(Image comparison data)
○ ○ ○ ○
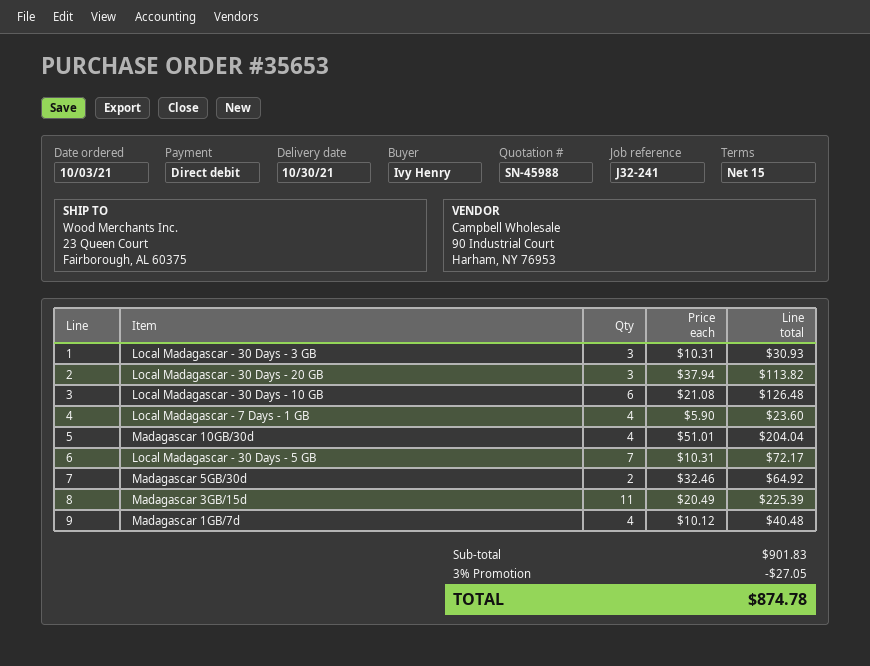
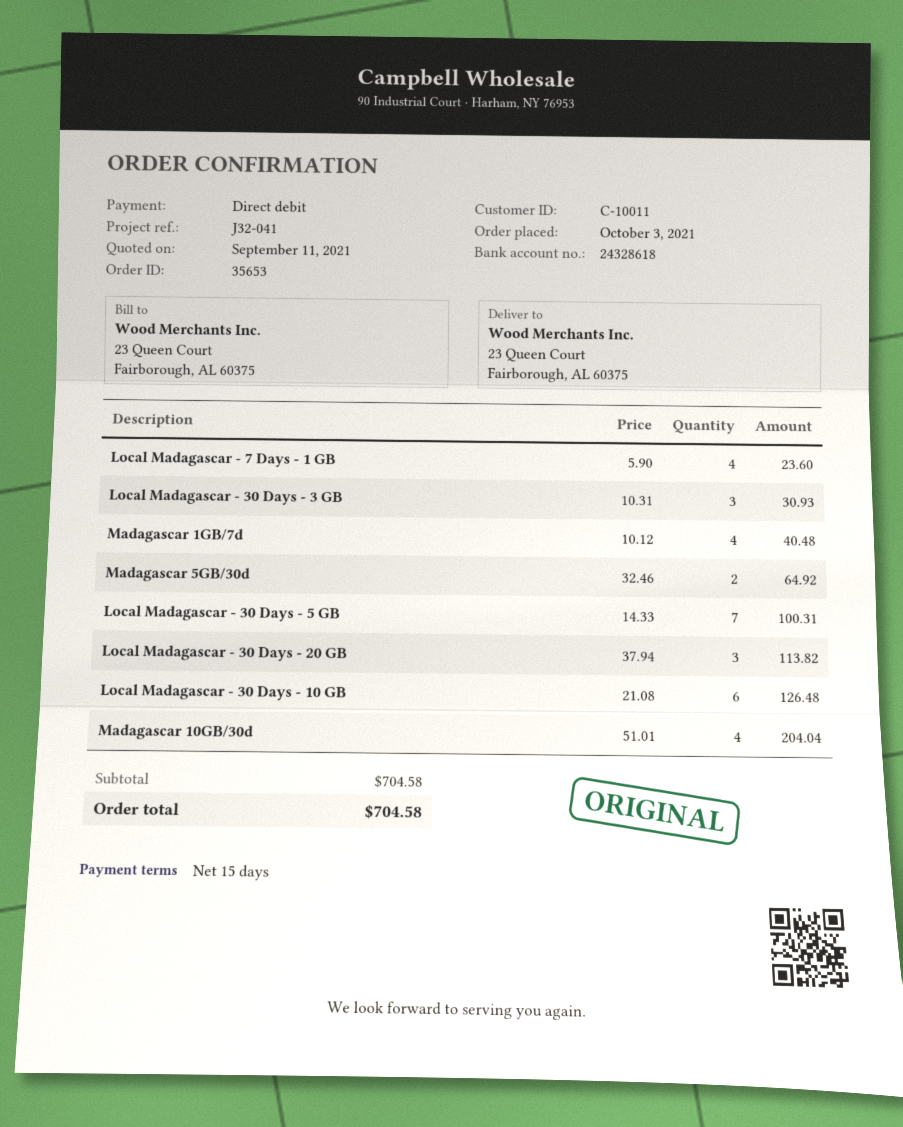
reference: J32-241 -> J32-041
Local Madagascar - 30 Days - 5 GB: 7 x 10.31 = 72.17 -> 7 x 14.33 = 100.31
Madagascar 3GB/15d: 11 x 20.49 = 225.39 -> none
subtotal: 901.83 -> 704.58
discount: 3% = 27.05 -> none
total: 874.78 -> 704.58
○ ○ ○ ○
**WHAT THE TASK REQUIRES:**
Your answer should consist only of the lines from the one with "Madagascar 3GB/15d: 11" through the last line of the entries above, retyped exactly.

**WRITTEN RESPONSE:**
Madagascar 3GB/15d: 11 x 20.49 = 225.39 -> none
subtotal: 901.83 -> 704.58
discount: 3% = 27.05 -> none
total: 874.78 -> 704.58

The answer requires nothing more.